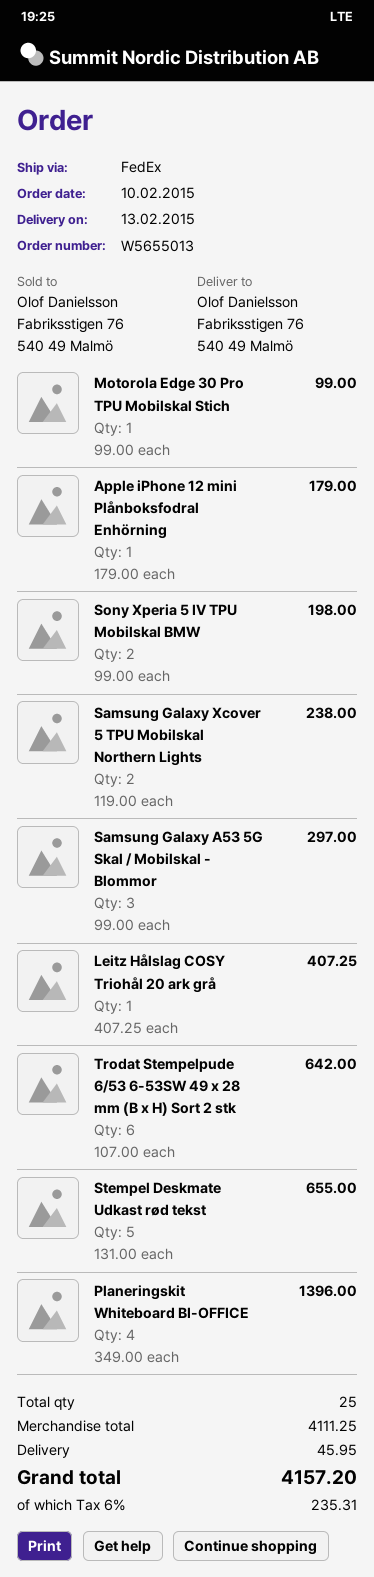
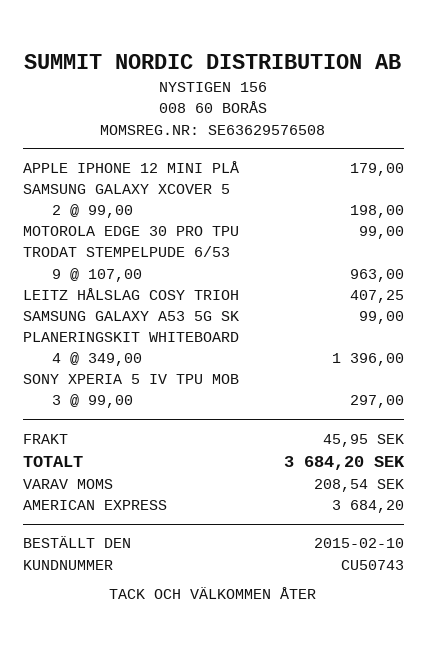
Sony Xperia 5 IV TPU Mobilskal BMW: 2 x 99.00 = 198.00 -> 3 x 99.00 = 297.00
Samsung Galaxy Xcover 5 TPU Mobilskal Northern Lights: 2 x 119.00 = 238.00 -> 2 x 99.00 = 198.00
Samsung Galaxy A53 5G Skal / Mobilskal - Blommor: 3 x 99.00 = 297.00 -> 1 x 99.00 = 99.00
Trodat Stempelpude 6/53 6-53SW 49 x 28 mm (B x H) Sort 2 stk: 6 x 107.00 = 642.00 -> 9 x 107.00 = 963.00
Stempel Deskmate Udkast rød tekst: 5 x 131.00 = 655.00 -> none
tax: 235.31 -> 208.54
total: 4157.20 -> 3684.20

====================

**What is expected:** If a line in the records has the word "Galaxy", copy that line.

**Exercise answer:**
Samsung Galaxy Xcover 5 TPU Mobilskal Northern Lights: 2 x 119.00 = 238.00 -> 2 x 99.00 = 198.00
Samsung Galaxy A53 5G Skal / Mobilskal - Blommor: 3 x 99.00 = 297.00 -> 1 x 99.00 = 99.00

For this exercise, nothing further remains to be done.